Ao contrário do que acontece com quase toda a imprensa, que se divorciou do seu público para viver de expedientes, nós existimos apenas porque os leitores assim o querem. Cada apoio, cada doação, cada subscrição, cada gesto de incentivo é o que nos mantém vivos – e se por vezes não damos retorno (como deveríamos), tal não se deve a ingratidão, mas sim por procurarmos privilegiar aquilo que sabemos fazer: notícias e causar debate, mesmo quando não agradamos a todos todas as vezes (mal estará um jornal que conseguir esse pleno).

E é isso que, no fundo, incomoda tanto: um jornalismo que não deve nada a ninguém, excepto a quem lê. Não precisamos de favores do Estado, de publicidade institucional, de contratos ocultos com grupos de interesse. Precisamos apenas de leitores livres.
Porém, reconheço as nossas fragilidades e da existência de uma receita aparentemente simples para acabar com o PÁGINA UM: repetir processos judiciais, abrir investigações disciplinares sem fundamento, multiplicar ameaças, gastar o meu tempo em tribunais e em respostas a entidades que confundem regulação com perseguição. O objectivo é claro: cansar-me, isolar-me, arruinar-me.
Contra isto, porém, um antídoto: continuar.
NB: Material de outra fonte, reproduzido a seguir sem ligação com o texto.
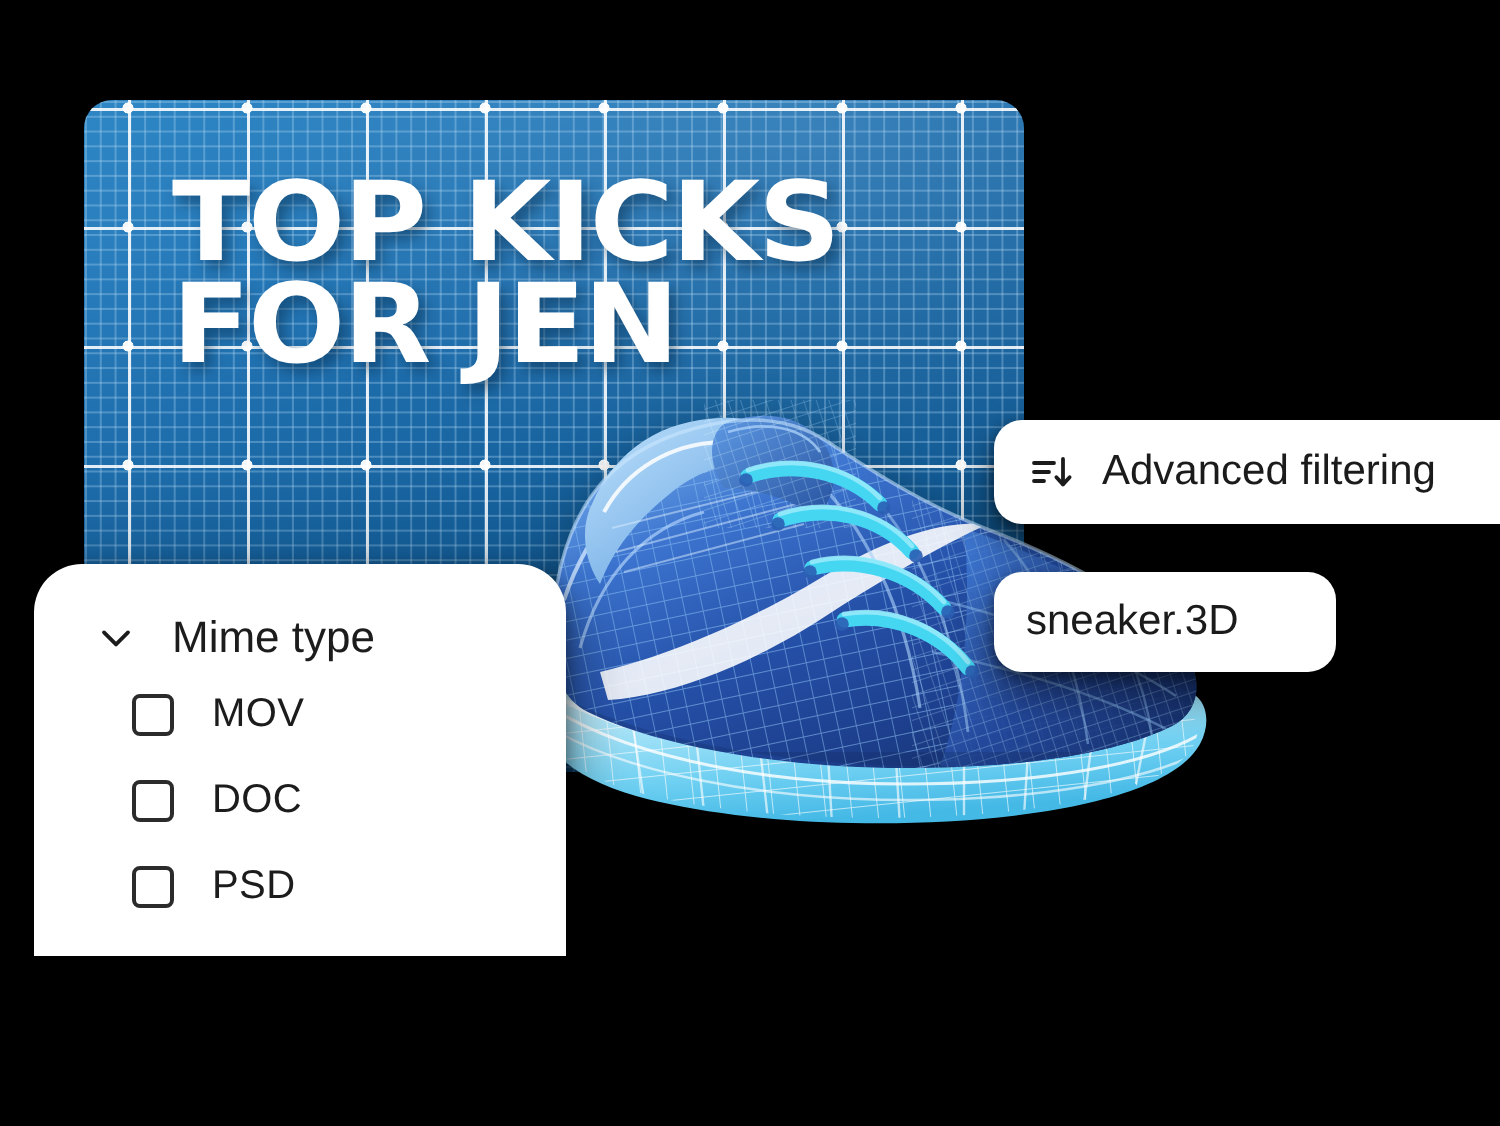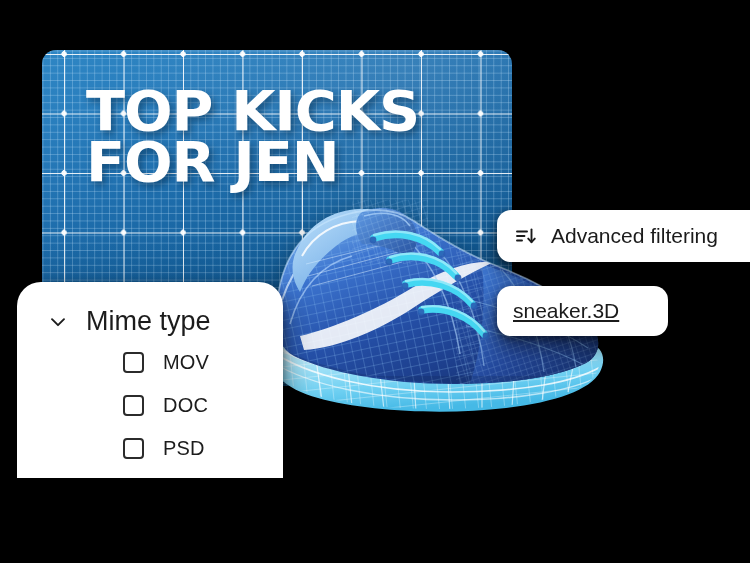"Mime type" .panel-title { font-size: 27px -> 22px }
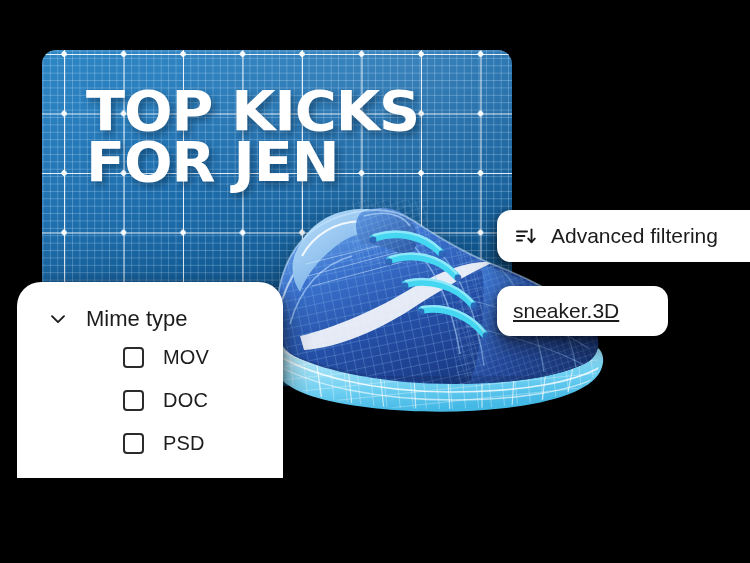"sneaker.3D" .chip-file { text-decoration: underline -> none }
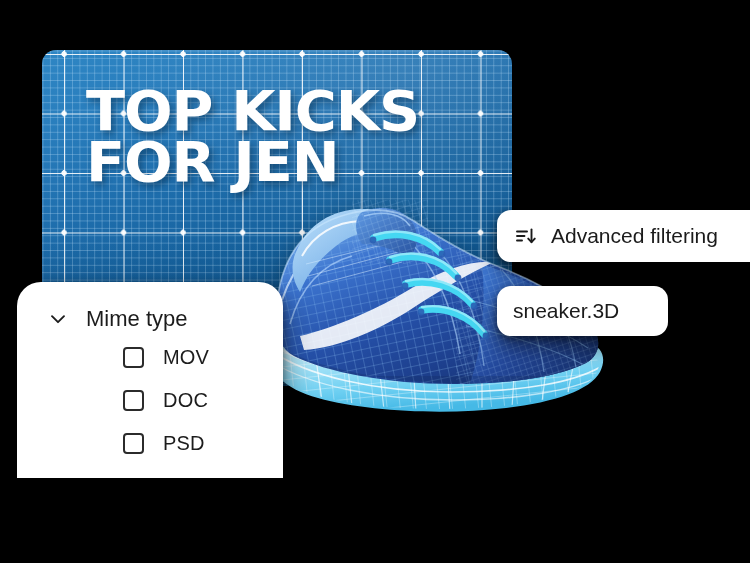"MOV" .opt-list { padding-left: 106px -> 49px }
Continuar porque a verdade é incómoda, mas necessária. Continuar porque a liberdade de imprensa não se mede nos editoriais cheios de princípios, mas na prática diária de enfrentar poderes e interesses. Continuar porque a independência tem um preço, e eu aceito pagá-lo.

Sei que este jornal não recolhe simpatias fáceis. Sei que não teremos o conforto das palmadinhas nas costas. Sei que muitos prefeririam que desaparecêssemos. Mas também sei que o PÁGINA UM mostra aos leitores que não se deixa enganar pelo ruído, que sabe distinguir jornalismo de propaganda, e que valoriza um espaço onde a verdade não é negociável.
É por isso que escrevo este editorial: para dizer que a receita para nos matar está em curso, mas também para lembrar que a nossa força está onde sempre esteve — nos leitores. Enquanto eles acreditarem em nós, resistiremos. E resistir, neste tempo de silêncios comprados nesta suave tirania, é já uma vitória.